Porch Pirates Are Stealing AT&T iPhones Delivered by FedEx

16 pointsposted 10 hours ago
by suzzer99

11 Comments

suzzer99

10 hours ago

https://archive.ph/Mwf7e

It seems likely that this is someone on the inside at AT&T is selling tracking numbers to rings of thieves.

LinuxBender

2 hours ago

I suspect it may be bigger than this. Whether FedEx or UPS delivers a package to me, the same porch pirate from a state away is parked off the highway in front of my place. If I scope him from the house, he is leaning back and waiting for the truck. If he sees me going to confront him he puts his chair back all the way and pretends to be asleep even if I bang on his car. He always leaves before the sheriff or troopers get here. Anyway... He always knows if a delivery is over a few hundred dollars. If I had to guess there is likely a middle party that is leaking data to small crime syndicates. Maybe someone here knows what 3rd parties are involved in logistics to these delivery companies.

Mordisquitos

an hour ago

Given the hint that the porch thief may know the value of the contents, regardless of whether it's FedEx or UPS, it makes me wonder whether the source of the leak may be some kind of parcel-contents insurance provider used by both companies.

willvarfar

9 hours ago

Or hackers can access AT&T systems, or access the DHL system using AT&T credentials?

Or perhaps there is a compromised subcontractor in the chain between the customer, AT&T and DHL...

porbelm

9 hours ago

It's strange, here in Norway I usually get phishing attempts of the "check your parcel" variety around the time something is on its way with DHL from another country. I guess they have someone on the inside that supplies the tracking numbers.

piva00

8 hours ago

Same in Sweden and not only for DHL. Not sure if it's someone on the inside or a leak being exploited, I have experienced it only twice while my partner often gets those SMS with suspicious links after an online purchase.

mschuster91

8 hours ago

> For other types of goods, the shipper typically decides whether to offer a signature option, which costs the shipper around $7.15 extra per delivery.

Well, as counterintuitive as this is... this is typical beancountering in action.

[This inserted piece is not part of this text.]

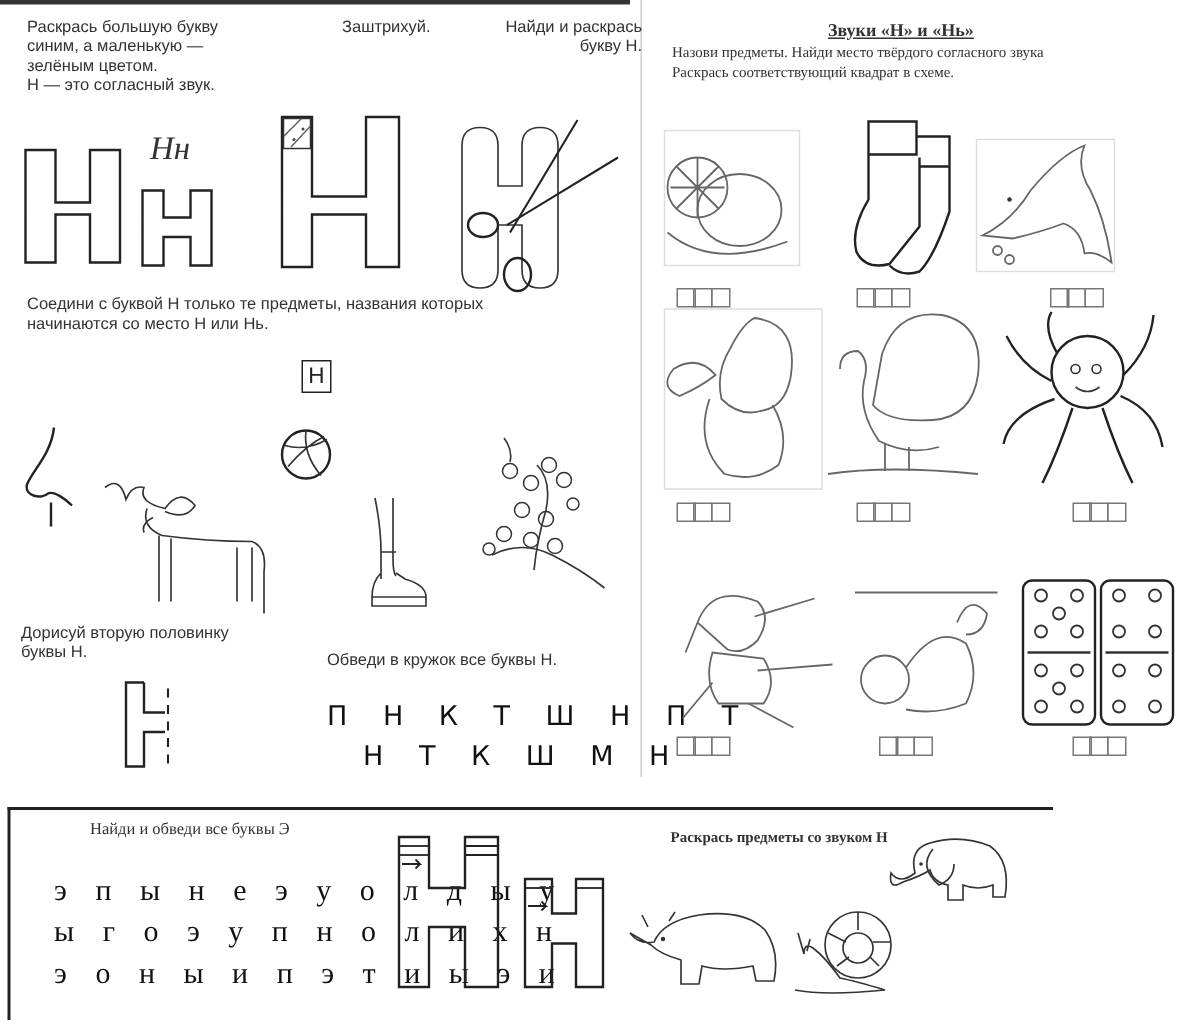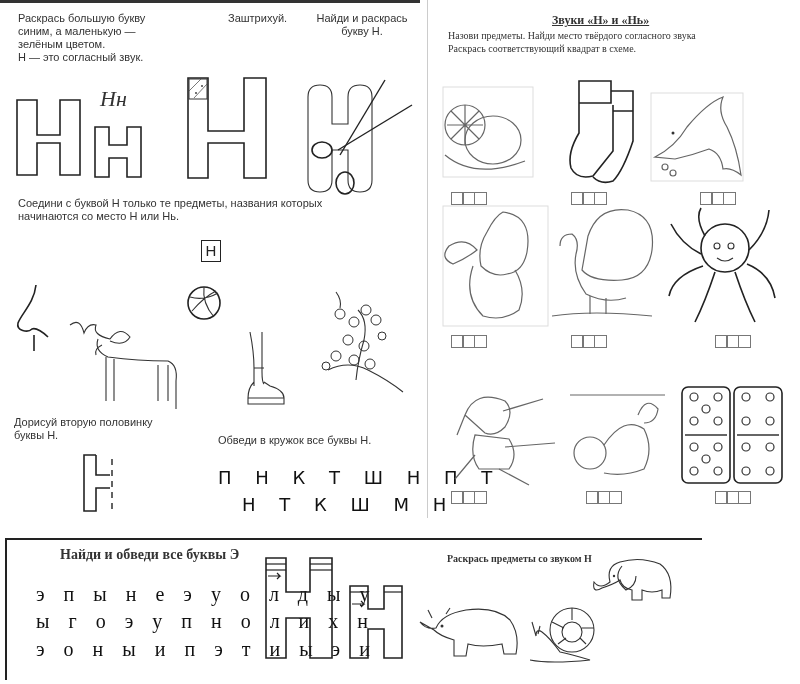"Найди и раскрась" div.abs { left: 308px -> 320px; text-align: center -> right }
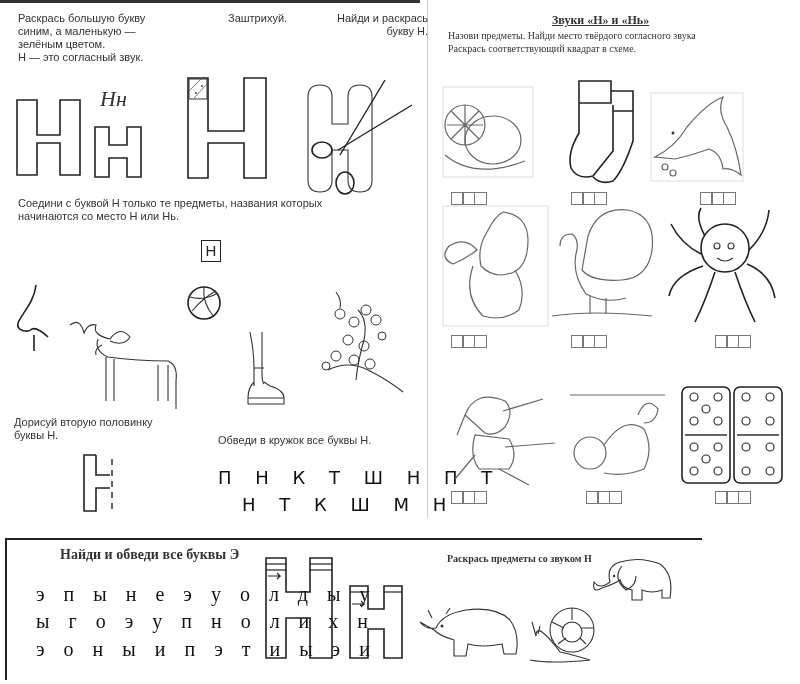"Найди и обведи все буквы" div.abs { font-size: 14px -> 11px; font-weight: bold -> normal }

AT&T says it ships "tens of thousands" of packages a day, so let's assume 50k packages. That's about 357.000 $ a day they would have to pay extra to FedEx... assuming 500$ unit cost, AT&T can have 714 phones a day stolen and still be net zero.

But that calculation only holds up because pure financial beancountering ignores associated costs: customers aren't happy when they have to wait for another package (that might get stolen as well) and each stolen phone supplies criminals with about 300$ if it gets shipped to China for being parted out - criminal activity by organized gangs is a cost that society bears in the end.

drcongo

7 hours ago

In the UK I've never had an iPhone (or anything from Apple) delivered without signature and the courier taking a photo of it in-hand. I wonder if that levy doesn't happen here.

guerrilla

8 hours ago

"Porch Pirates" sounds too cute. I immediately started imagining an animated children's TV series.